October 14, 2005
Queens, NY – St. John’s University President Rev. Donald J.
Harrington, C.M. welcomed a Vietnamese delegation, led by Deputy
General Secretary, Nguyen Van Quan and Vietnam’s Ambassador to the
United Nations, His Excellency Minh Le, to the Queens campus this
week. The high-level, weeklong government visit by the Vietnamese
delegation in New York began with a tour of St. John’s University
where the honored guests met with University officials to develop
more academic programs offered abroad and in the United States as
well as an athletic initiative for future consideration.

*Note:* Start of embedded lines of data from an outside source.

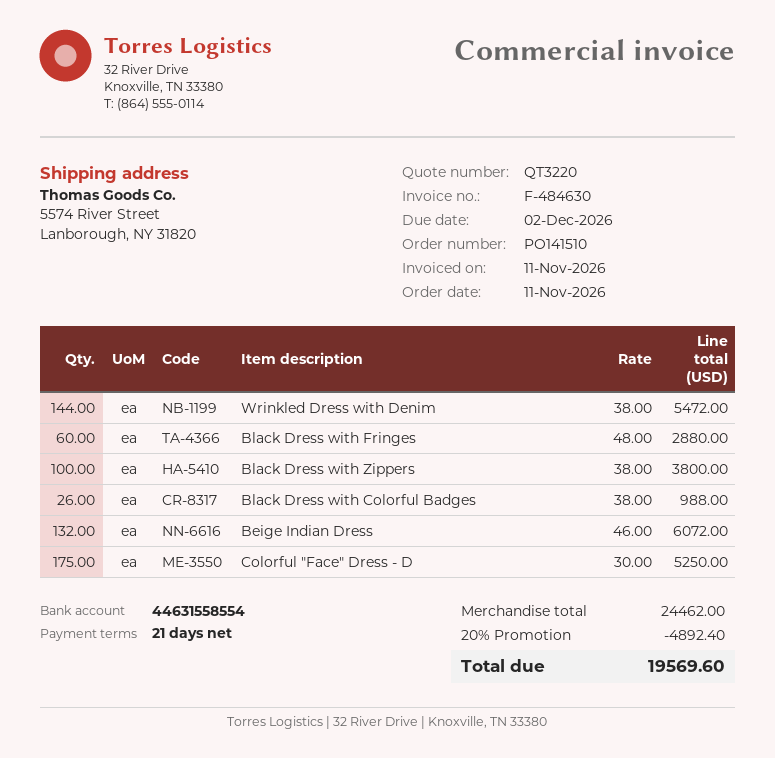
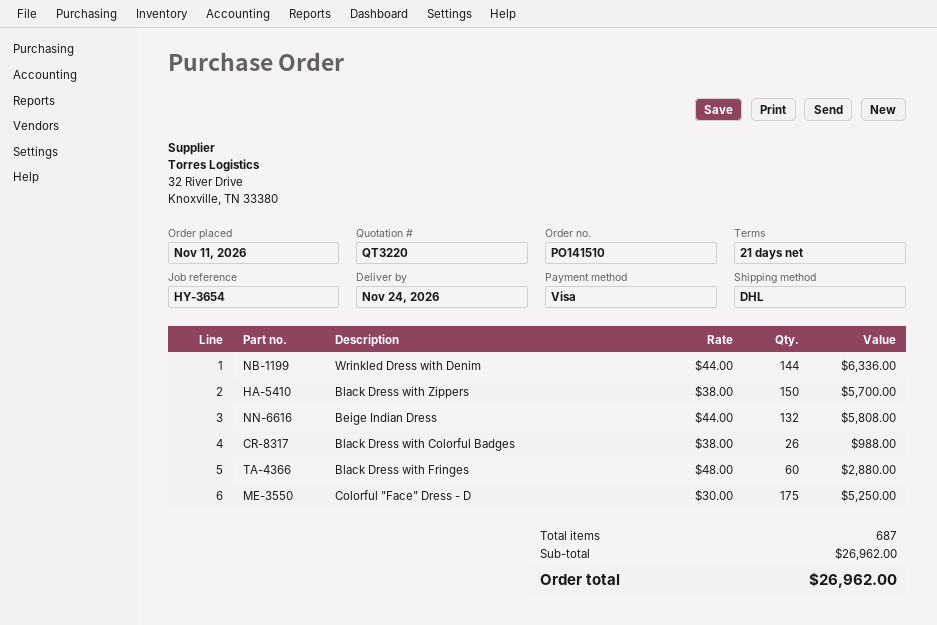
Wrinkled Dress with Denim: 144 x 38.00 = 5472.00 -> 144 x 44.00 = 6336.00
Black Dress with Zippers: 100 x 38.00 = 3800.00 -> 150 x 38.00 = 5700.00
Beige Indian Dress: 132 x 46.00 = 6072.00 -> 132 x 44.00 = 5808.00
subtotal: 24462.00 -> 26962.00
discount: 20% = 4892.40 -> none
total: 19569.60 -> 26962.00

“We believe in St. John’s University and what they are doing.
They have a renowned reputation, offer a diverse lifestyle being in
the middle of New York, have quality facilities, and their leaders
give students the knowledge, skills and confidence that is
important in one’s life” said Van Quan. “Our Vietnamese students
have enjoyed their experience here, and we hope to continue
relations so that more students have a chance to come to St. John’s
University in the future.”
The Vietnam Sports Ministry is interested in having the
University organize St. John’s coaching clinics and training
seminars to be held in the United States for a select group of
The University began its partnership with the Ministry of
Education and Training (MOET) in Vietnam in 2002. MOET designates
their best and brightest scholars to be formally educated
throughout the world, and St. John’s was rated their first choice
among American universities. Assistant Dean, Graduate Division of
Arts and Sciences, St. John’s College of Liberal Arts and Sciences,
Hung P. Le has been very active in the process.

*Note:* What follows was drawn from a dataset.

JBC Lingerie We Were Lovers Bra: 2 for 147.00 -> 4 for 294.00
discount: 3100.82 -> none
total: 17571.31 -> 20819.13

“This has been in the works for three years,” said Le. “St.
John’s has sent students to Vietnam to study abroad and has
recruited 21 students to attend classes in the United States at St.
John’s. These students have developed a close bond with the
University, and this is the essence of what our partnership with
Vietnam is all about.”
Duong Trinh, a Vietnamese student in her second semester at St.

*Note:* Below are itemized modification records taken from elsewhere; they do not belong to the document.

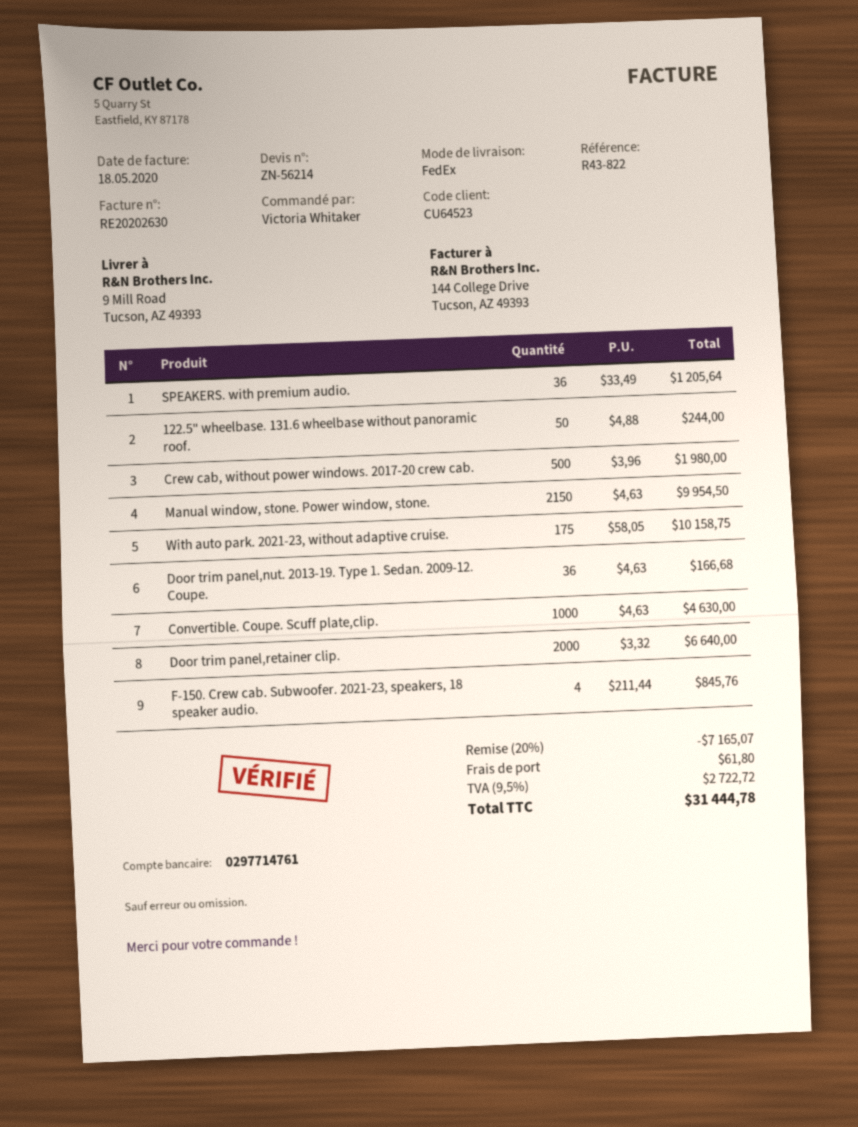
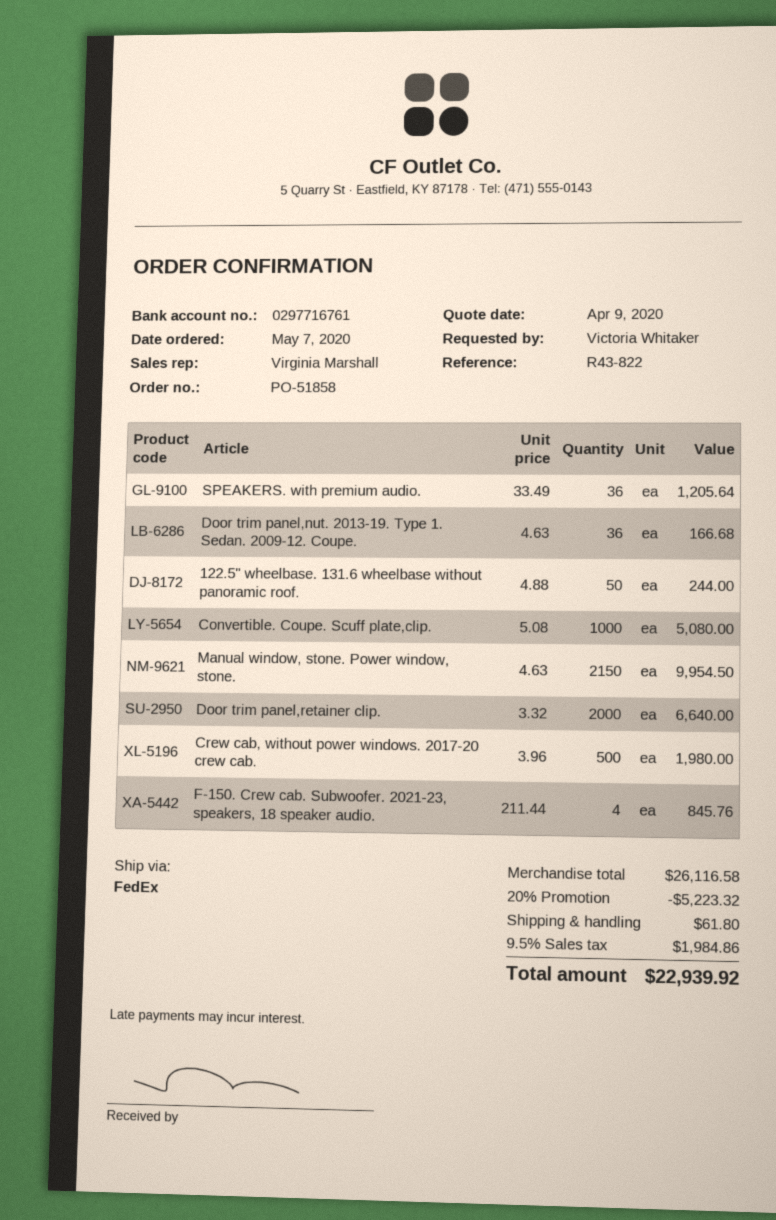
bank account: 0297714761 -> 0297716761
With auto park. 2021-23, without adaptive cruise.: 175 x 58.05 = 10158.75 -> none
Convertible. Coupe. Scuff plate,clip.: 1000 x 4.63 = 4630.00 -> 1000 x 5.08 = 5080.00
discount: 20% = 7165.07 -> 20% = 5223.32
tax: 9.5% = 2722.72 -> 9.5% = 1984.86
total: 31444.78 -> 22939.92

John’s, is in the graduate program in government and politics. She
has relied on the support and family atmosphere the University has
provided since her arrival in January.
“It has taken some time to adjust to a new environment, and New
York is much different from Hanoi or where I come from,” said
Trinh. “My main objective here is to study, and St. John’s has
become my family, helping me with the language and surroundings.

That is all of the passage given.